About the job
P-186
At Databricks, we are passionate about empowering data teams to tackle some of the world’s most challenging problems, from security threat detection to cancer drug development. Our mission is to build and operate the leading data and AI infrastructure platform, enabling our customers to concentrate on the high-value challenges that are integral to their own objectives.
Founded in 2013 by the original creators of Apache Spark™, Databricks has rapidly evolved from a small office in Berkeley, California, to a global powerhouse with over 1000 employees. Trusted by thousands of organizations, from startups to Fortune 100 companies, we are recognized as one of the fastest-growing SaaS companies worldwide.
Our engineering teams create highly sophisticated products that address significant needs in the industry. We continuously push the limits of data and AI technology while maintaining the resilience, security, and scalability essential for our customers' success on our platform.
We manage one of the largest-scale software platforms, consisting of millions of virtual machines that generate terabytes of logs and process exabytes of data daily. At this scale, we frequently encounter cloud hardware, network, and operating system faults, and our software must effectively shield our customers from these challenges.

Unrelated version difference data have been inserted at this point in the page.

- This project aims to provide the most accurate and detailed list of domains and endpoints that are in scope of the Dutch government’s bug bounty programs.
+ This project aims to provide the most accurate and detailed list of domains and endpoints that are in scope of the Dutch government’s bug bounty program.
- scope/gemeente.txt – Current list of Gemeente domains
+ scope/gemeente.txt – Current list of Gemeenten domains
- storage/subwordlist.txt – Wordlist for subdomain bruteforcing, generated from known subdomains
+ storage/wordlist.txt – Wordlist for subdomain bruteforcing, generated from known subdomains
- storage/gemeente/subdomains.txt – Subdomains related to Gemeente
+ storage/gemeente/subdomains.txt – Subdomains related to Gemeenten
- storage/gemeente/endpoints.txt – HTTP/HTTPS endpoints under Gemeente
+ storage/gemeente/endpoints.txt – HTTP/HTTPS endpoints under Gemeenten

Modern data analysis leverages advanced techniques, such as machine learning, that far exceed the capabilities of traditional SQL query engines. As a Software Engineer on the Runtime team at Databricks, you will be instrumental in developing the next generation of distributed data storage and processing systems that outshine specialized SQL query engines in relational query performance, while providing the flexibility and programming abstractions to support a variety of workloads, from ETL to data science.
Examples of projects you may work on include:
- Apache Spark™: Contributing to the de facto open-source framework for big data.

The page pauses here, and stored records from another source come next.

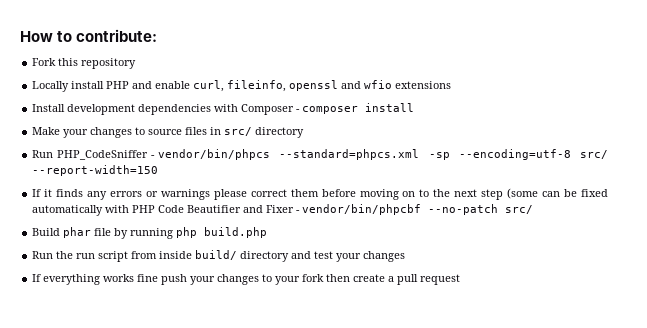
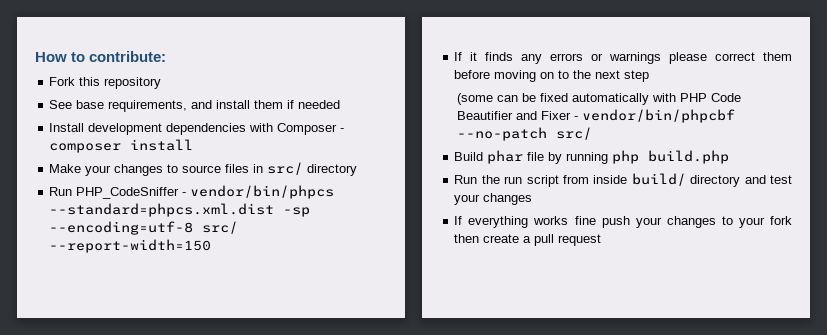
- Locally install PHP and enable curl, fileinfo, openssl and wfio extensions
+ See base requirements, and install them if needed
- Run PHP_CodeSniffer - vendor/bin/phpcs --standard=phpcs.xml -sp --encoding=utf-8 src/ --report-width=150
+ Run PHP_CodeSniffer - vendor/bin/phpcs --standard=phpcs.xml.dist -sp --encoding=utf-8 src/ --report-width=150
- If it finds any errors or warnings please correct them before moving on to the next step (some can be fixed automatically with PHP Code Beautifier and Fixer - vendor/bin/phpcbf --no-patch src/
+ If it finds any errors or warnings please correct them before moving on to the next step
+ (some can be fixed automatically with PHP Code Beautifier and Fixer - vendor/bin/phpcbf --no-patch src/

- Data Plane Storage: Developing reliable, high-performance services and client libraries for storing and accessing vast amounts of data on cloud storage backends like AWS S3 and Azure Blob Store.

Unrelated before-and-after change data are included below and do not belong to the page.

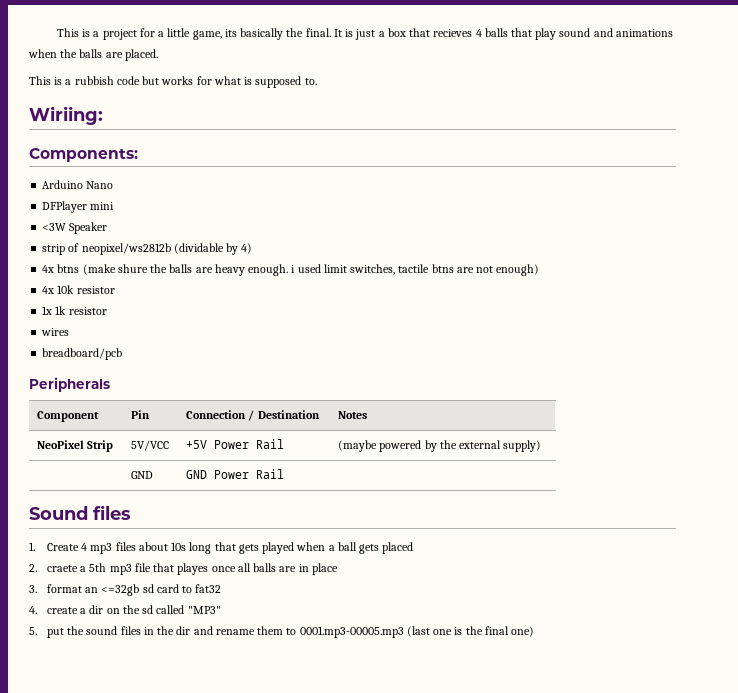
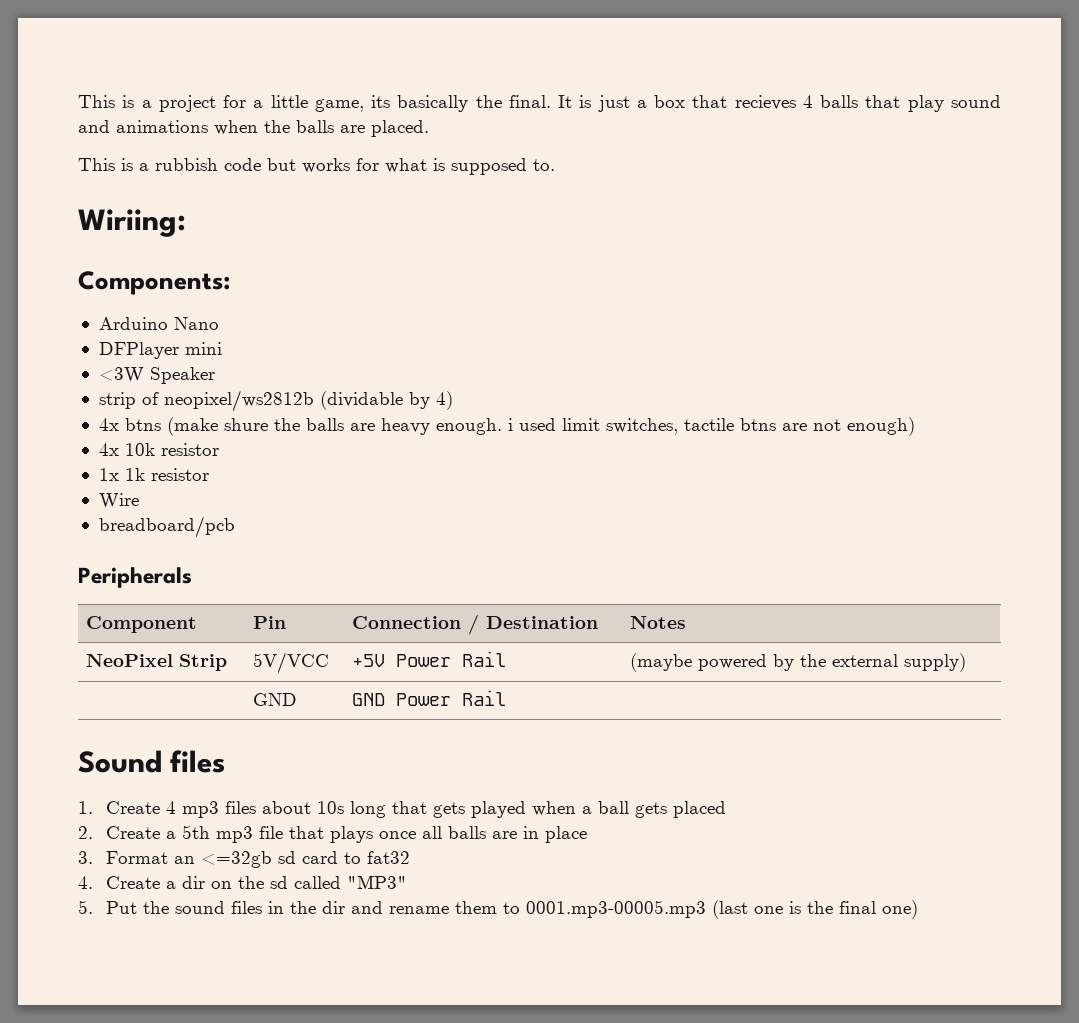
- wires
+ Wire
- 2. craete a 5th mp3 file that playes once all balls are in place
+ 2. Create a 5th mp3 file that plays once all balls are in place
- 3. format an <=32gb sd card to fat32
+ 3. Format an <=32gb sd card to fat32
- 4. create a dir on the sd called "MP3"
+ 4. Create a dir on the sd called "MP3"
- 5. put the sound files in the dir and rename them to 0001.mp3-00005.mp3 (last one is the final one)
+ 5. Put the sound files in the dir and rename them to 0001.mp3-00005.mp3 (last one is the final one)

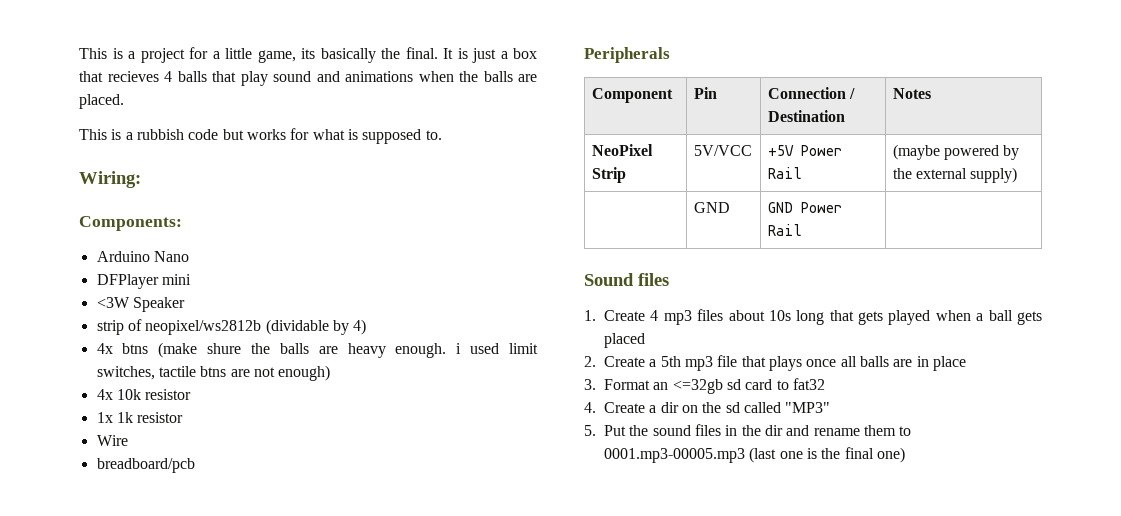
- Wiriing:
+ Wiring:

- Delta Lake: A storage management system that merges the scalability and cost-effectiveness of data lakes with the performance and reliability of data warehouses, featuring low latency streaming. Its higher-level abstractions and guarantees, including ACID transactions and time travel, significantly reduce the complexity of real-world data engineering architectures.
- Delta Pipelines: Aiming to simplify the management of data engineering pipelines.